On March 10, 2021, Congress passed its landmark $1.9 trillion COVID-19 relief bill, and President Biden signed the bill into law on March 11. The bill does not require employers to continue offering Families First Coronavirus Response Act (“FFCRA”) leave, but it extends the FFCRA’s payroll tax credit provisions for employers who choose to offer such leave through September 30, 2021. The bill also expands the qualifying reasons for FFCRA leave for employers who choose to offer it.
Here are the key FFCRA-related provisions in the March 2021 stimulus bill for employers to be aware of:
The requirement that employers provide emergency paid sick leave or expanded family medical leave under the FFCRA expired on December 31, 2020. The new law does not change that; providing FFCRA leave is now optional.
The new law expands the types of leave for which a payroll tax credit can be claimed to include leave taken when an employee is (1) obtaining a COVID-19 vaccine; (2) recovering from any illness or condition related to the COVID-19 vaccine; or (3) seeking or awaiting the results of a COVID-19 diagnosis or test if either the employee has been exposed to COVID-19 or the employer requested the test or diagnosis.
The COVID-19-related Tax Relief Act of 2020 had extended through March 31, 2021 the tax credit to reimburse employers for the cost of providing paid FFCRA leave.
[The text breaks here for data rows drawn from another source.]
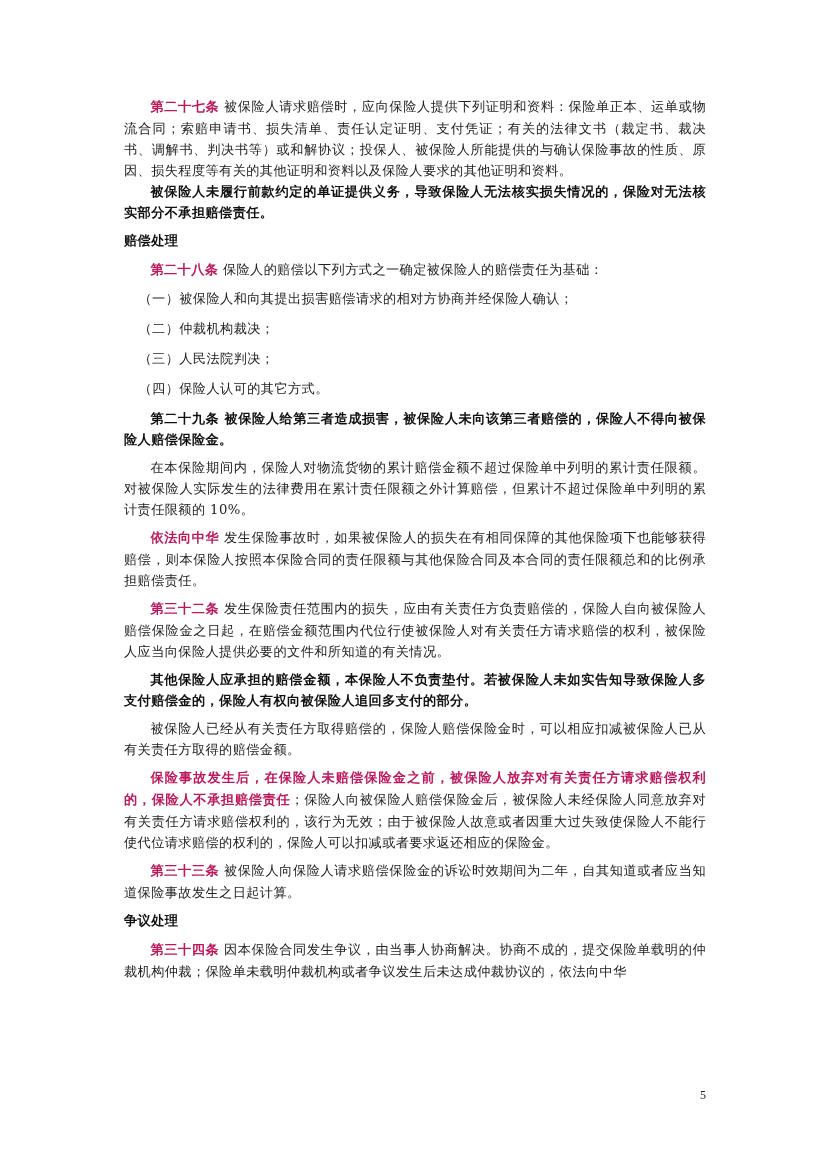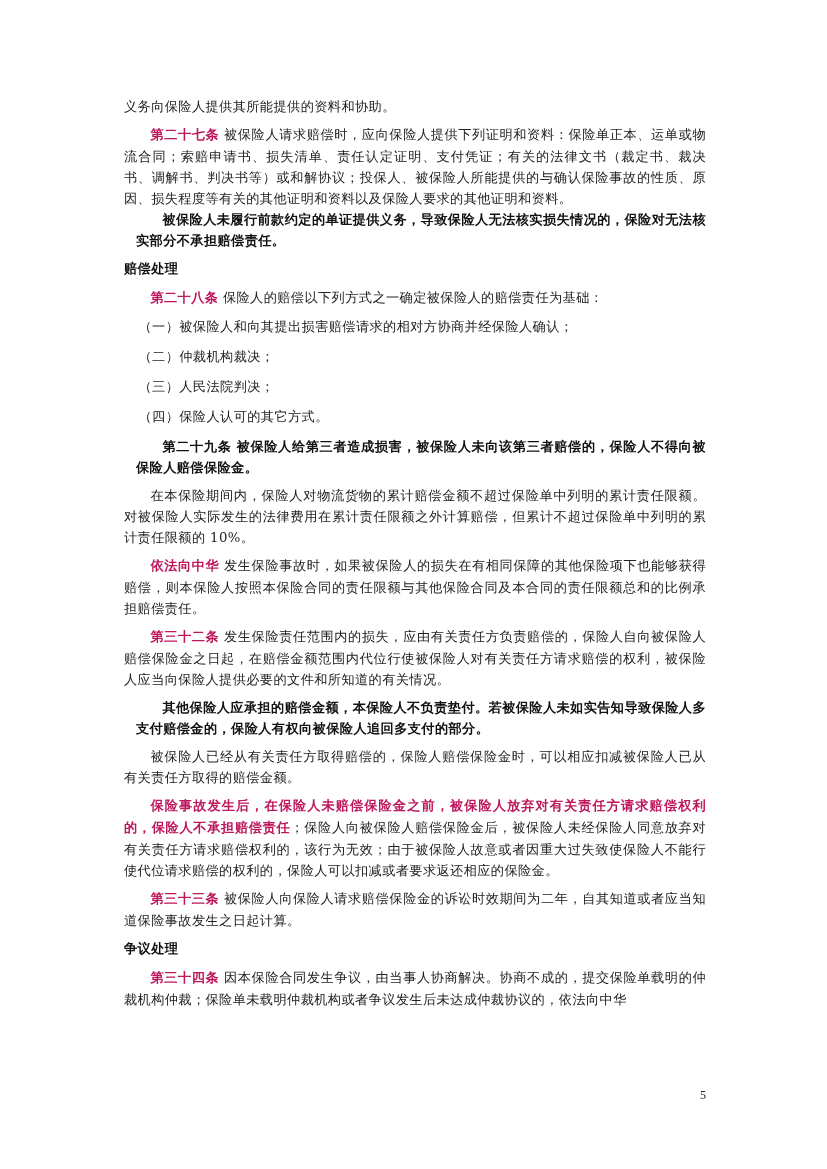--- a/index.html
+++ b/index.html
@@ -33,7 +33,6 @@
 <body>
 
 <div class="page">
-  <p class="p noindent">义务向保险人提供其所能提供的资料和协助。</p>
 
   <p class="p tight"><span class="b">第二十七条</span><span> 被保险人请求赔偿时，应向保险人提供下列证明和资料：保险单正本、运单或物流合同；索赔申请书、损失清单、责任认定证明、支付凭证；有关的法律文书（裁定书、裁决书、调解书、判决书等）或和解协议；投保人、被保险人所能提供的与确认保险事故的性质、原因、损失程度等有关的其他证明和资料以及保险人要求的其他证明和资料。</span></p>
 

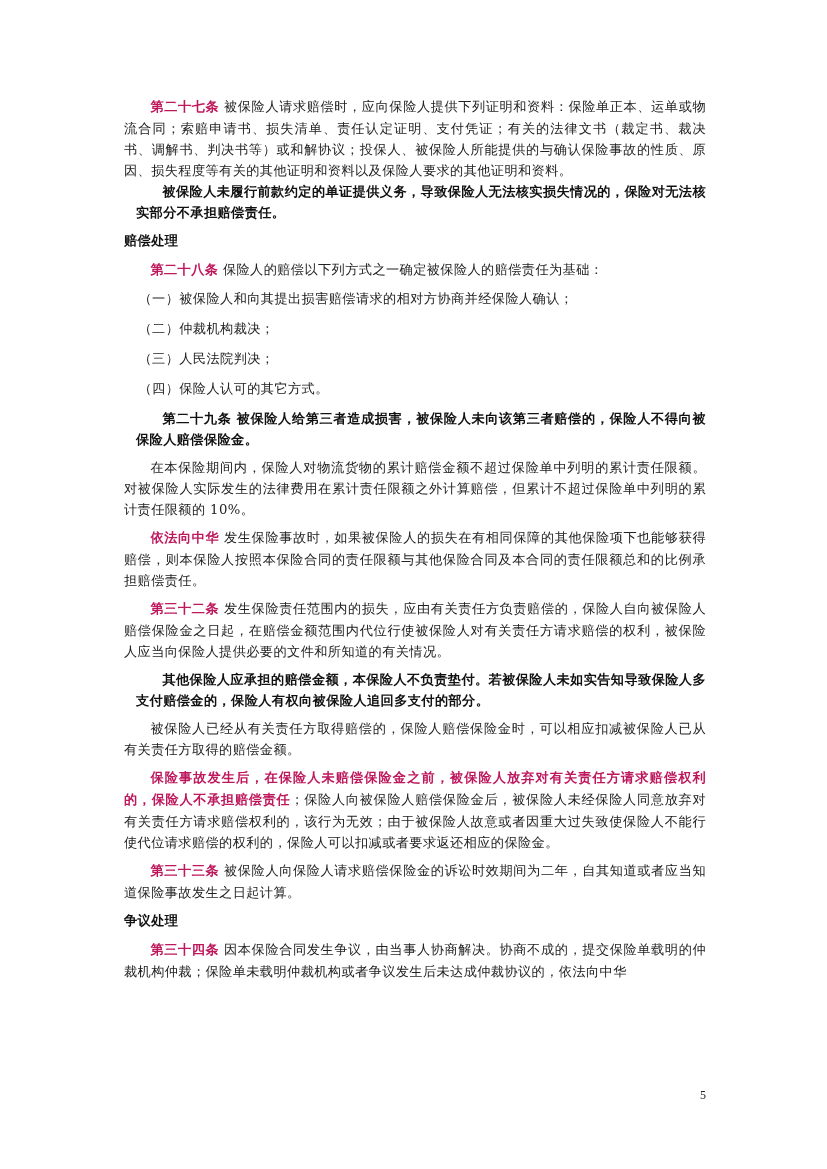--- a/index.html
+++ b/index.html
@@ -18,7 +18,7 @@
   .p.tight { margin-bottom: 0; }
   .p.item { text-indent: 0; padding-left: 1.1em; margin-bottom: 9px; }
   .b { font-weight: bold; font-family: Liberation Mono, monospace; color: #be185d; }
-  .p.boldpara { font-weight: bold; font-family: "DejaVu Sans", "Liberation Sans", sans-serif; color: #111; margin-left: 12px; }
+  .p.boldpara { font-weight: bold; font-family: "DejaVu Sans", "Liberation Sans", sans-serif; color: #111; }
   .heading {
     text-align: left; font-weight: bold;
     font-family: "DejaVu Sans", "Liberation Sans", sans-serif;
The new law continues that payroll tax credit through September 30, 2021 for employers who voluntarily decide to provide employees with FFCRA leave.
The new law resets the 10-day limit for emergency paid sick leave under FFCRA, starting April 1, 2021. If an employer decides to continue to voluntarily provide emergency paid sick leave under FFCRA, the employer can claim a payroll tax credit to offset up to 10 days of wages paid as qualified emergency paid sick leave from April 1 to September 30, 2021, even if employees previously exhausted their emergency paid sick leave entitlement.